_WORK INSTRUCTION_.
Since only the words are wanted, reproduce every entry exactly and leave the images behind.

*** GIVEN ENTRIES ***

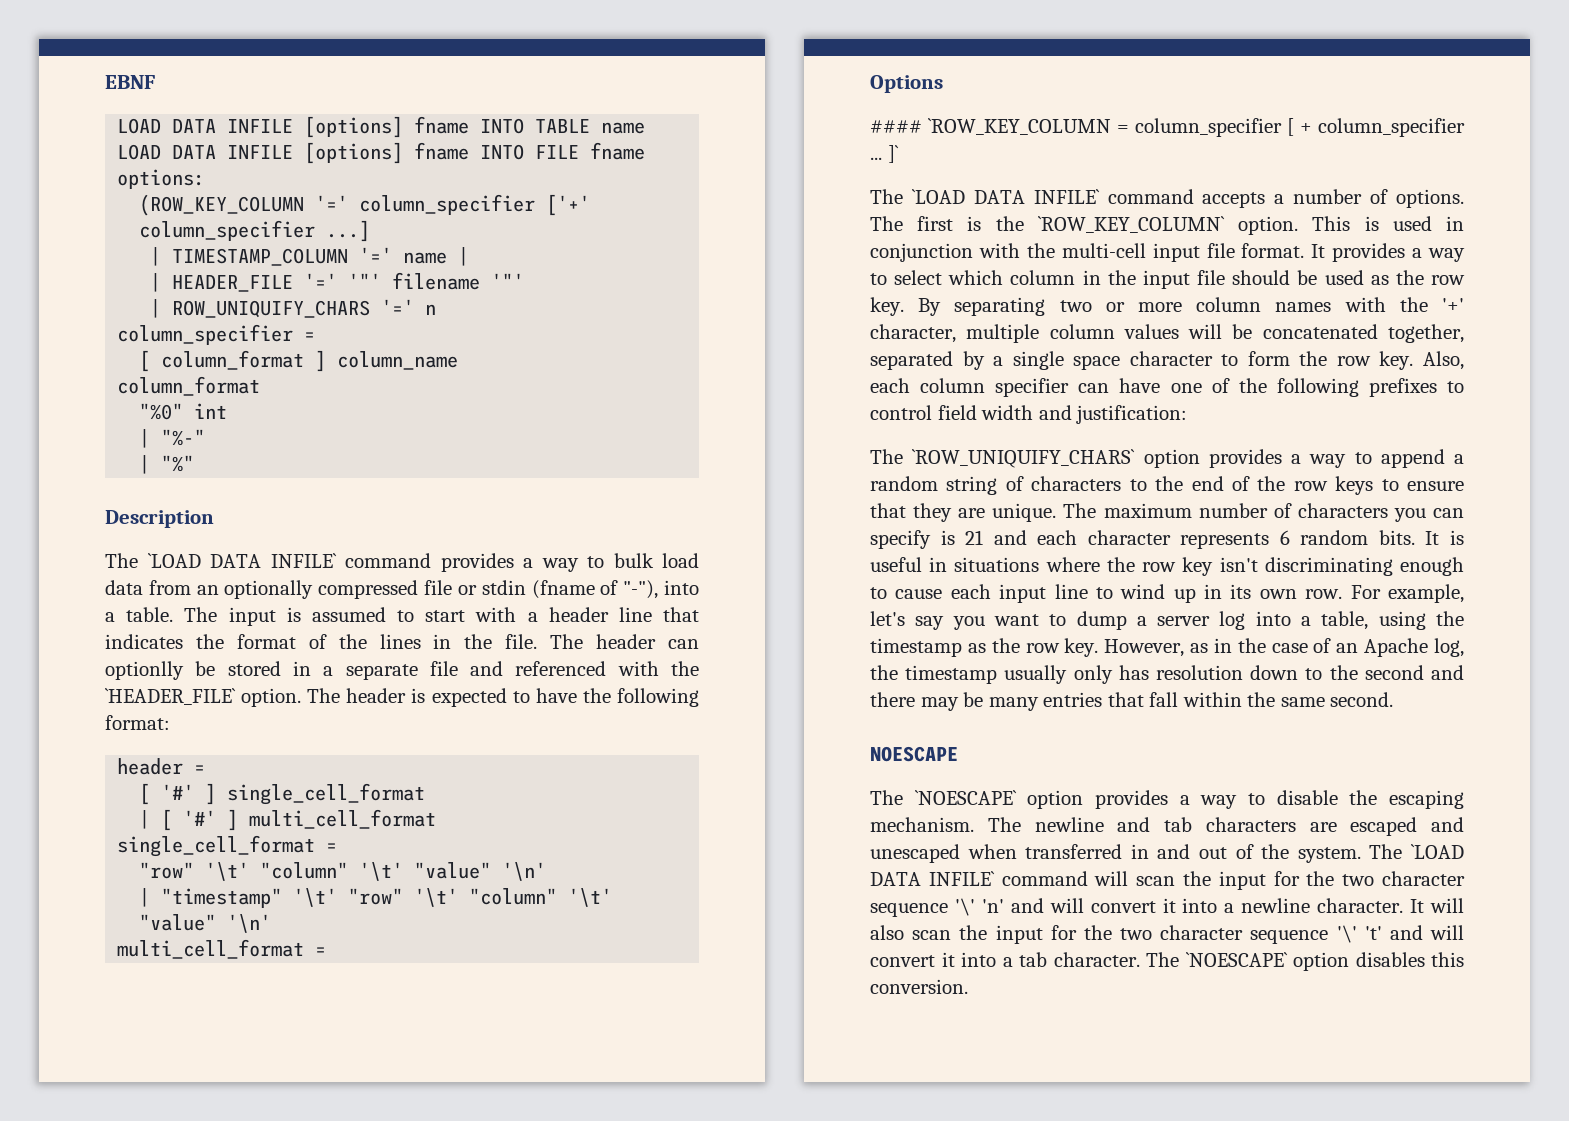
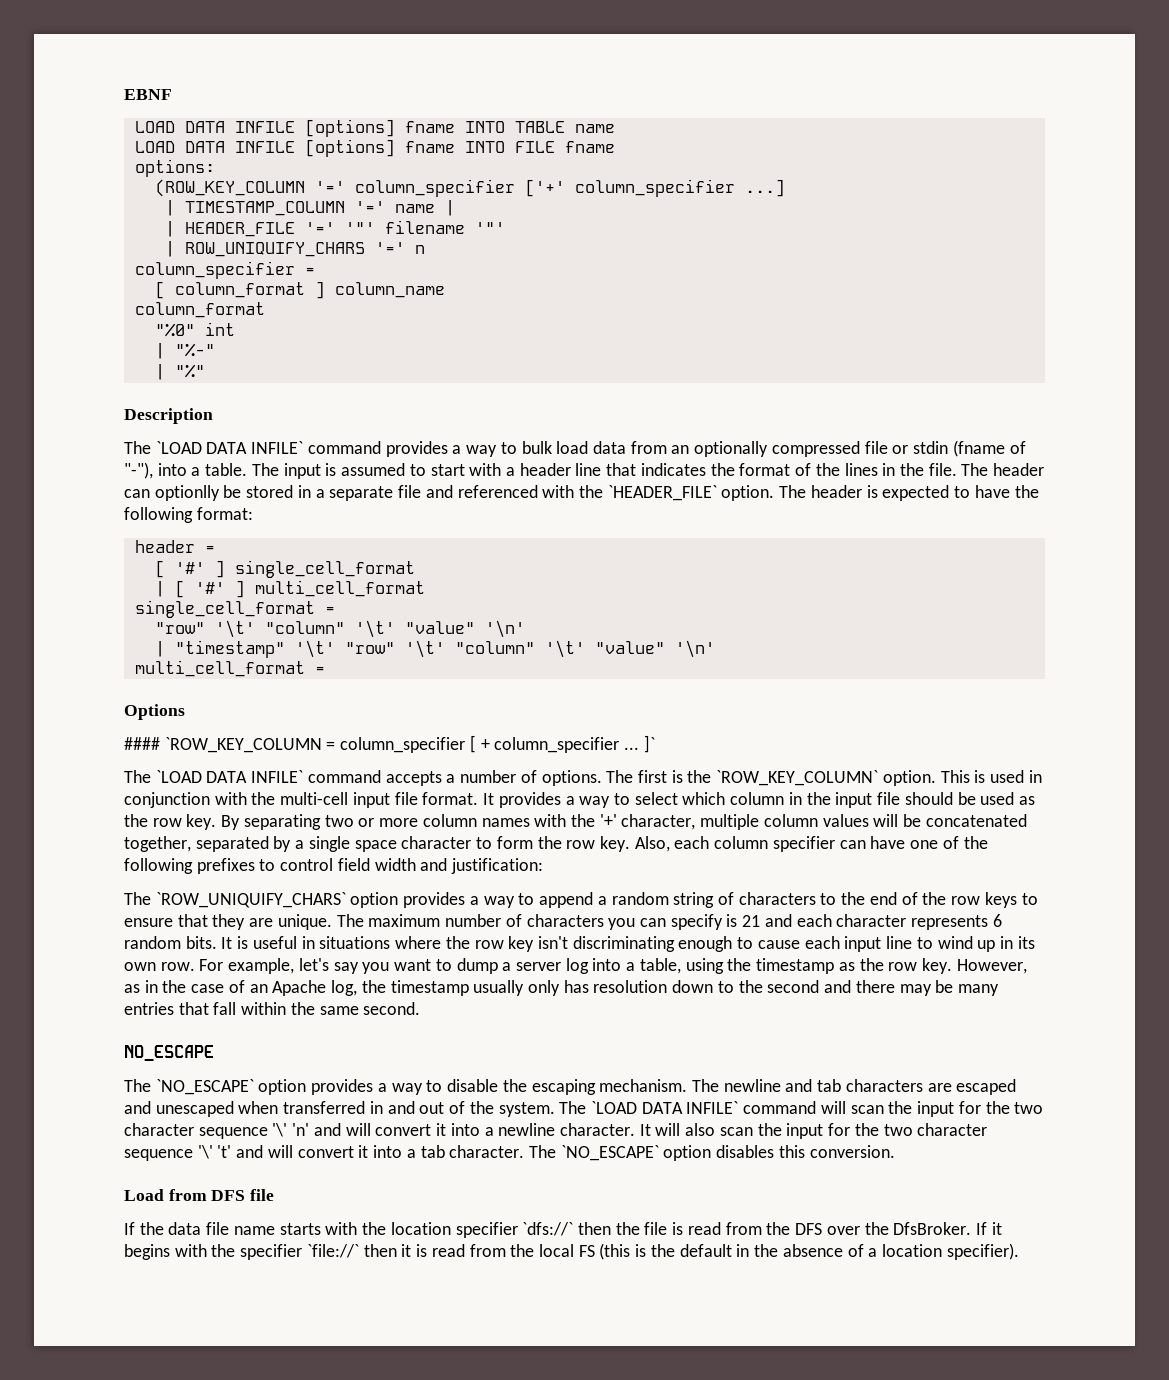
- NOESCAPE
- The `NOESCAPE` option provides a way to disable the escaping mechanism.
+ NO_ESCAPE
+ The `NO_ESCAPE` option provides a way to disable the escaping mechanism.
- The `NOESCAPE` option disables this conversion.
+ The `NO_ESCAPE` option disables this conversion.
+ Load from DFS file
+ If the data file name starts with the location specifier `dfs://` then the file is read from the DFS over the DfsBroker. If it begins with the specifier `file://` then it is read from the local FS (this is the default in the absence of a location specifier).

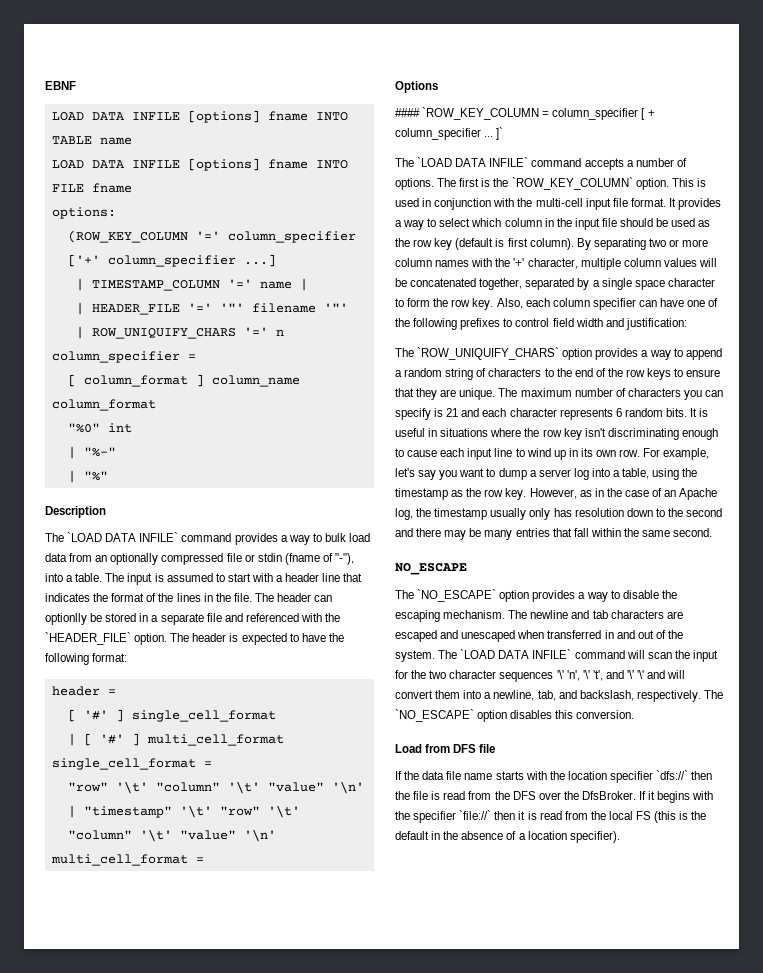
- It provides a way to select which column in the input file should be used as the row key.
+ It provides a way to select which column in the input file should be used as the row key (default is first column).
- The `LOAD DATA INFILE` command will scan the input for the two character sequence '\' 'n' and will convert it into a newline character. It will also scan the input for the two character sequence '\' 't' and will convert it into a tab character.
+ The `LOAD DATA INFILE` command will scan the input for the two character sequences '\' 'n', '\' 't', and '\' '\' and will convert them into a newline, tab, and backslash, respectively.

***

_EXERCISE RESULT_.
- NOESCAPE
- The `NOESCAPE` option provides a way to disable the escaping mechanism.
+ NO_ESCAPE
+ The `NO_ESCAPE` option provides a way to disable the escaping mechanism.
- The `NOESCAPE` option disables this conversion.
+ The `NO_ESCAPE` option disables this conversion.
+ Load from DFS file
+ If the data file name starts with the location specifier `dfs://` then the file is read from the DFS over the DfsBroker. If it begins with the specifier `file://` then it is read from the local FS (this is the default in the absence of a location specifier).

- It provides a way to select which column in the input file should be used as the row key.
+ It provides a way to select which column in the input file should be used as the row key (default is first column).
- The `LOAD DATA INFILE` command will scan the input for the two character sequence '\' 'n' and will convert it into a newline character. It will also scan the input for the two character sequence '\' 't' and will convert it into a tab character.
+ The `LOAD DATA INFILE` command will scan the input for the two character sequences '\' 'n', '\' 't', and '\' '\' and will convert them into a newline, tab, and backslash, respectively.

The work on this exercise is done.